#### EXERCISE:
A faithful, complete copy of the entries below is required, with images removed.
DATA TO USE section start
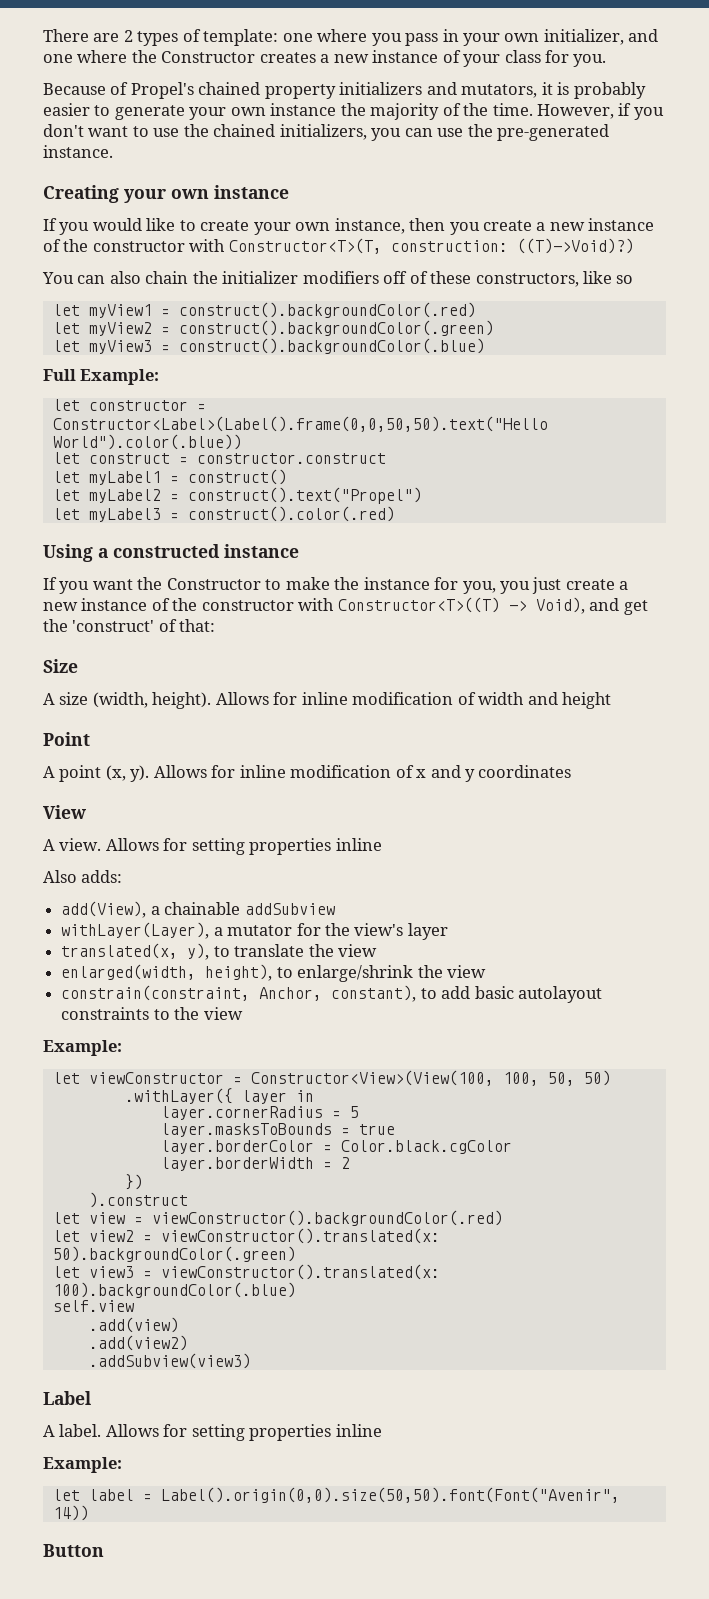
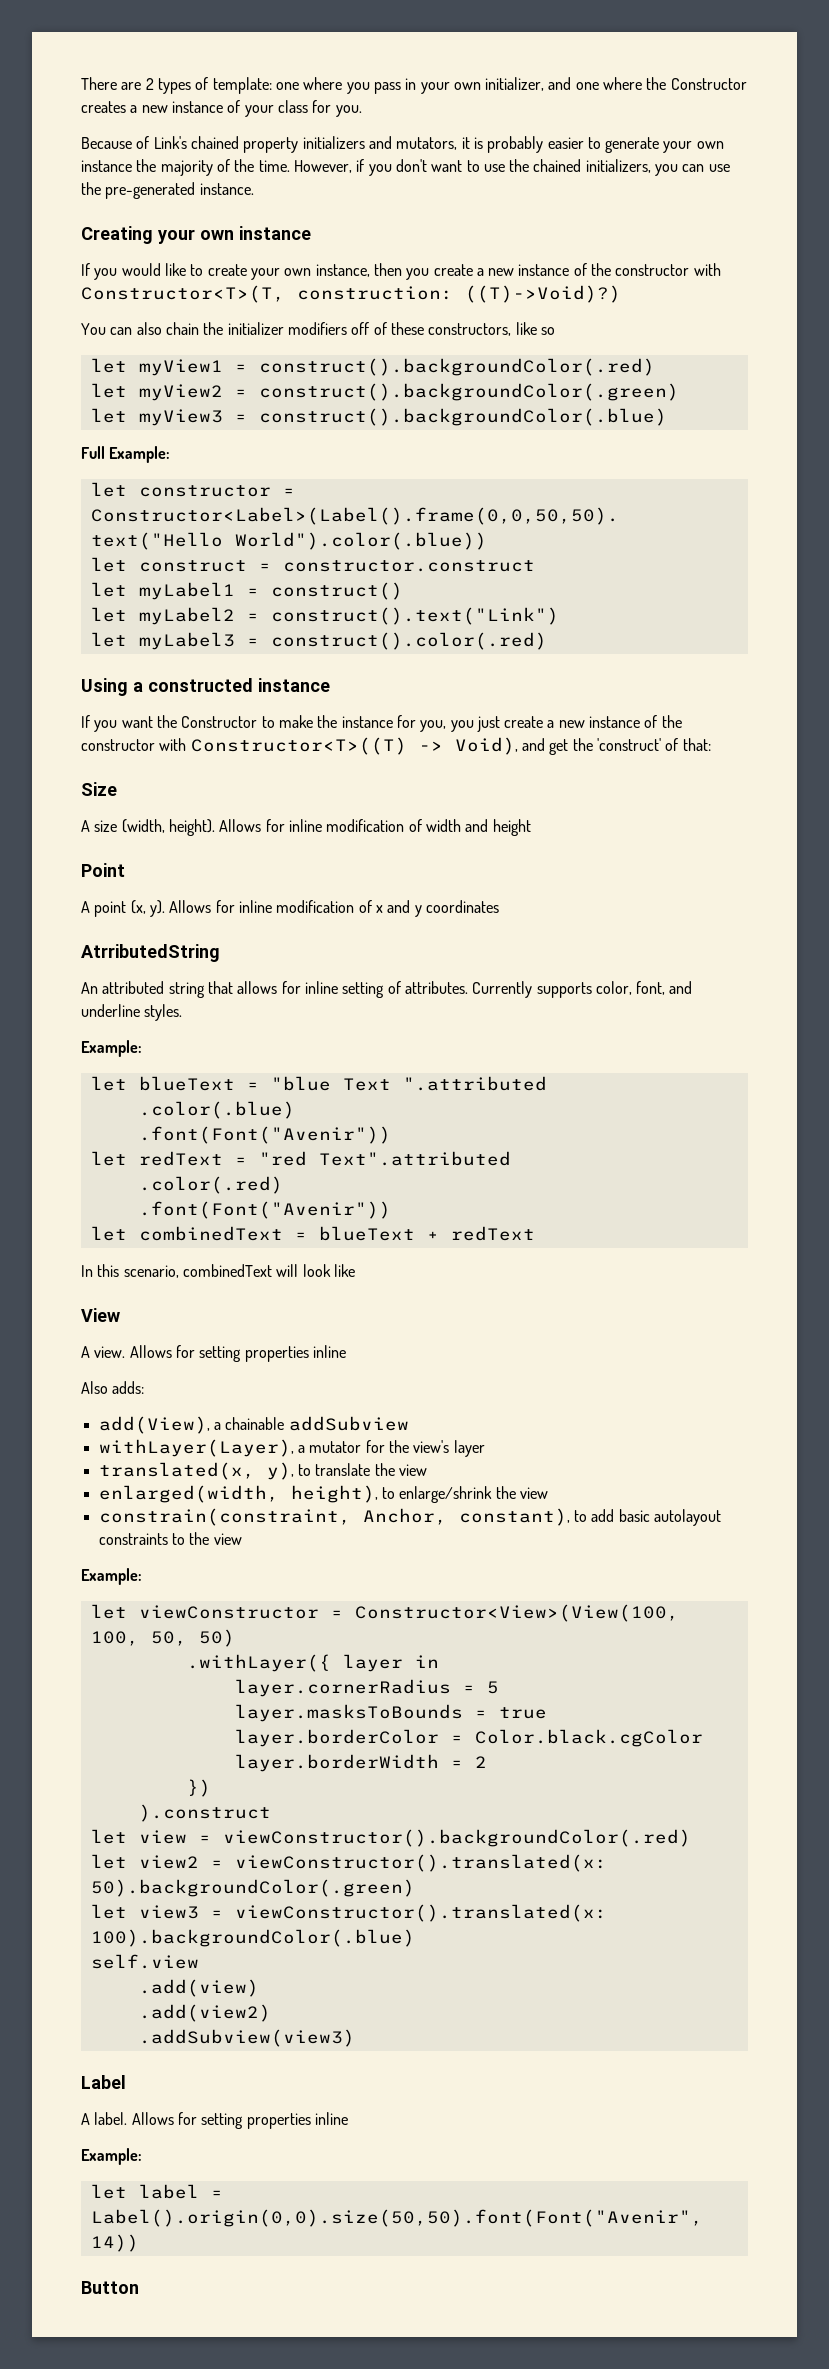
- Because of Propel's chained property initializers and mutators, it is probably easier to generate your own instance the majority of the time.
+ Because of Link's chained property initializers and mutators, it is probably easier to generate your own instance the majority of the time.
- let myLabel2 = construct().text("Propel")
+ let myLabel2 = construct().text("Link")
+ AtrributedString
+ An attributed string that allows for inline setting of attributes. Currently supports color, font, and underline styles.
+ Example:
+ let blueText = "blue Text ".attributed
+ .color(.blue)
+ .font(Font("Avenir"))
+ let redText = "red Text".attributed
+ .color(.red)
+ .font(Font("Avenir"))
+ let combinedText = blueText + redText
+ In this scenario, combinedText will look like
DATA TO USE section end
#### SOLVED PROBLEM:
- Because of Propel's chained property initializers and mutators, it is probably easier to generate your own instance the majority of the time.
+ Because of Link's chained property initializers and mutators, it is probably easier to generate your own instance the majority of the time.
- let myLabel2 = construct().text("Propel")
+ let myLabel2 = construct().text("Link")
+ AtrributedString
+ An attributed string that allows for inline setting of attributes. Currently supports color, font, and underline styles.
+ Example:
+ let blueText = "blue Text ".attributed
+ .color(.blue)
+ .font(Font("Avenir"))
+ let redText = "red Text".attributed
+ .color(.red)
+ .font(Font("Avenir"))
+ let combinedText = blueText + redText
+ In this scenario, combinedText will look like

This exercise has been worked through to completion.